Records to use
════════

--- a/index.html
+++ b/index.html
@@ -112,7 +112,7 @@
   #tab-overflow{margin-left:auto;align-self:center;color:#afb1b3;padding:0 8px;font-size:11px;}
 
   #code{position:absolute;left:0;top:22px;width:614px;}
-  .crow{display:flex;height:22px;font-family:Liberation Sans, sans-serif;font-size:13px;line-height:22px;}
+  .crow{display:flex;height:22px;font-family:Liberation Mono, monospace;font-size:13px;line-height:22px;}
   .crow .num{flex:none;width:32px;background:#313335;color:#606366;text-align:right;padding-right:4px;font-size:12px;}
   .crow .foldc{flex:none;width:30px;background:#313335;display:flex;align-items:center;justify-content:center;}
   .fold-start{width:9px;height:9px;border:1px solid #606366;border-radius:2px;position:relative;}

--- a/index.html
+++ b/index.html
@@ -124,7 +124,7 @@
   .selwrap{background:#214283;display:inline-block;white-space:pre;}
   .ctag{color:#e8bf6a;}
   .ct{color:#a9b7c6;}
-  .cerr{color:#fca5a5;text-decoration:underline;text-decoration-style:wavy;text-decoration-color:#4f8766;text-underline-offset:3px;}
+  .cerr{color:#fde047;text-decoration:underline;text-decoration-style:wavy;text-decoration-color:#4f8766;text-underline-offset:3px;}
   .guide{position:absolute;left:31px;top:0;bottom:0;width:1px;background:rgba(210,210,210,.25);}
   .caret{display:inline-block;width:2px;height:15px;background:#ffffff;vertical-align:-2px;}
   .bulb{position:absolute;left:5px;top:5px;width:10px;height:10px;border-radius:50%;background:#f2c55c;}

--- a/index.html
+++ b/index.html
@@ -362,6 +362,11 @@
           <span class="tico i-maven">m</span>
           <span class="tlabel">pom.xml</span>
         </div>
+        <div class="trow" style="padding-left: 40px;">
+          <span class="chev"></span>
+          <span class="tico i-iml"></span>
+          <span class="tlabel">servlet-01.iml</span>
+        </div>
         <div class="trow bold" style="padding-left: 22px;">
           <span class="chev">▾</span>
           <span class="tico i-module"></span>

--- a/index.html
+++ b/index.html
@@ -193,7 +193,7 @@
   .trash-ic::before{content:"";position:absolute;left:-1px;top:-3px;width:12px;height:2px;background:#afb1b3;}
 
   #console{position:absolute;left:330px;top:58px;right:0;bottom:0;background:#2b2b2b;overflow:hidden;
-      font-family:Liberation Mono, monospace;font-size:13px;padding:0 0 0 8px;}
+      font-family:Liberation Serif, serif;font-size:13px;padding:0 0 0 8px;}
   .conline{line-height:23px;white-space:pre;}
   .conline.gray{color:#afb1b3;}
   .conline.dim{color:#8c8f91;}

════════

To do
Report each line in the entries where the string "decoration" occurs.

Exercise result
-  .cerr{color:#fca5a5;text-decoration:underline;text-decoration-style:wavy;text-decoration-color:#4f8766;text-underline-offset:3px;}
+  .cerr{color:#fde047;text-decoration:underline;text-decoration-style:wavy;text-decoration-color:#4f8766;text-underline-offset:3px;}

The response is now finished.